Мишель покачал головой:
– Нет, любовь моя. Я слишком долго ждал, не хочу больше тянуть… – поцеловав девушку куда-то в висок, Мишель подтолкнул ее к двери:
– Беги. Пистолет возьми, – добавил он вслед Лауре, – на всякий случай.
Он проводил глазами темные волосы:
– Слишком долго ждал. Не только поэтому, конечно, а потому, что меня могут убить, в любой день. Но с Лаурой ничего не случится, – зло сказал себе Мишель, – ничего и никогда. Я за нее отвечаю, до конца моих дней… – утащив кусок мяса, он пошел к Драматургу. Мишель хотел сказать кузену, что сегодня вечером они с Лаурой венчаются.
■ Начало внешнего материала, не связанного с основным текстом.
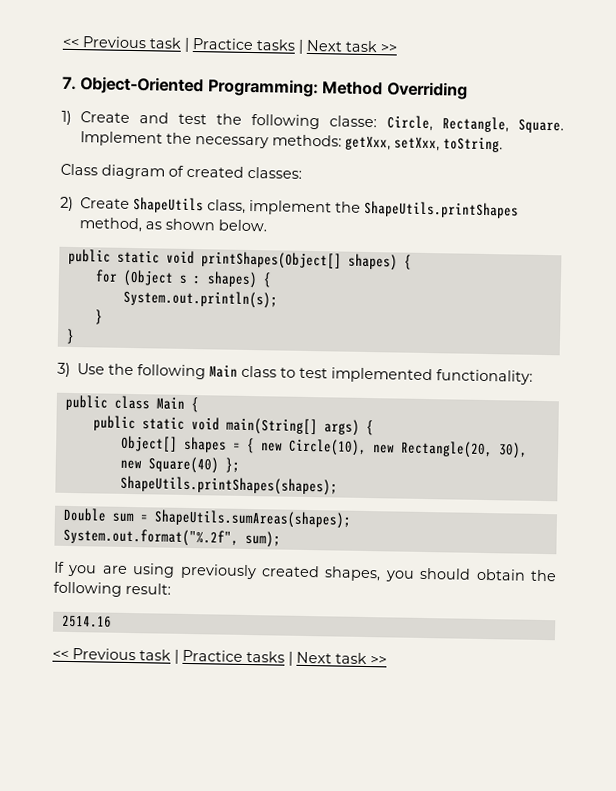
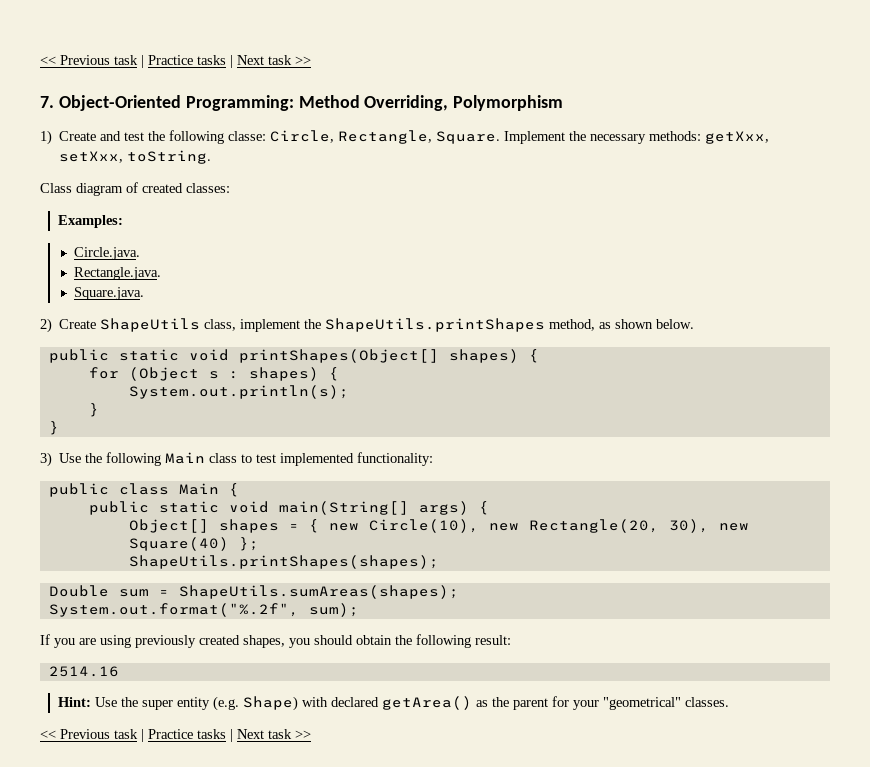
[386,81,468,100] Overriding -> [364,95,564,111] Overriding, Polymorphism
(302, 172) none -> [58,215,124,228] [74,247,141,260] [74,267,162,280] [74,287,145,300] // Examples: // Circle.java. // Rectangle.java. // Square.java.
(112, 621) none -> [58,696,730,711] // Hint: Use the super entity (e.g. Shape) with declared getArea() as the parent for your "geometrical" classes.

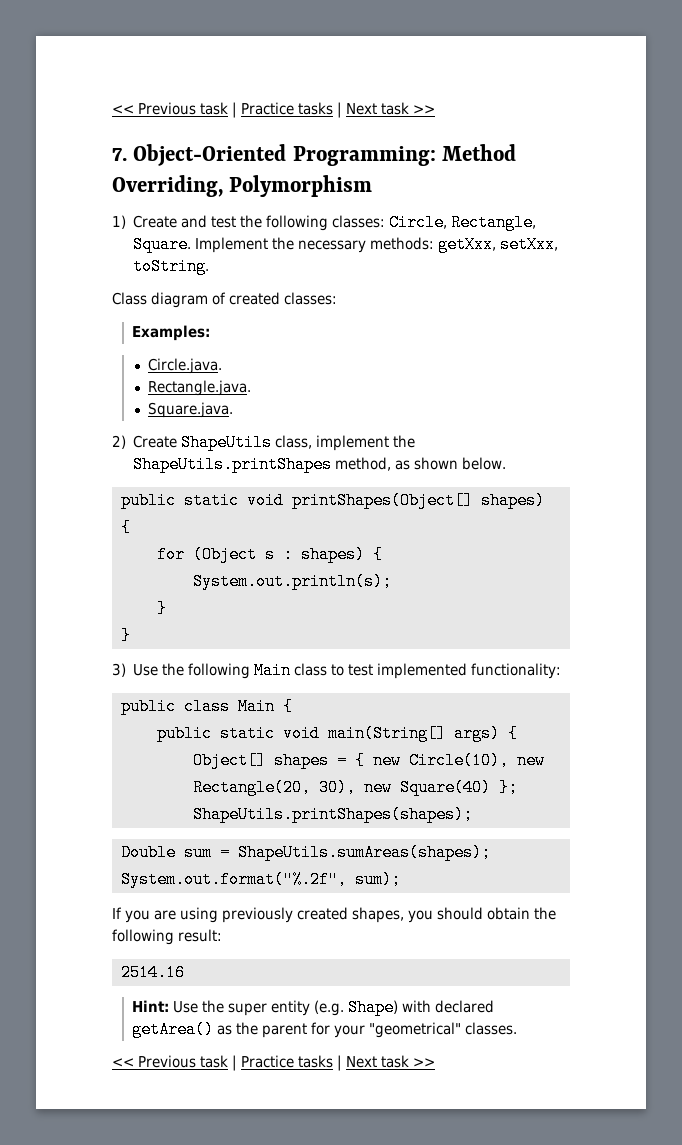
[228,131,267,141] classe: -> [332,215,386,228] classes:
Курицы расхаживали по двору, поклевывая траву, сторонясь колес мотоцикла. Машину прислонили к деревянной стене сарая. Над лужайкой, уходящей к лесу, висела легкая, белая дымка. Едва рассвело. Поперек двора протянули веревки. Постельное белье и одежду сняли, аккуратно сложив, на лавку, рядом с задней дверью. Из распахнутого проема тянуло кофе и жареным хлебом. Курица остановилась у каменного порога. Сквозь треск дров, в камине, и звуки бурлящей в чайнике воды слышался красивый, высокий тенор:
– Tu sei dell’anno la giovinezza tu del mondo sei la vaghezza… – пение сменилось веселым свистом. На крепком, прошлого века столе, блестел медный кофейник. Мишель аккуратно поставил на поднос грубые, фаянсовые тарелки. На ферме месье Ланнуа не водилось электричества, или газа. Воду брали из колодца, дрова приносили из леса. В старинном, времен восстания в Вандее, камине, висели цепи, для котла и большого, неуклюжего чайника.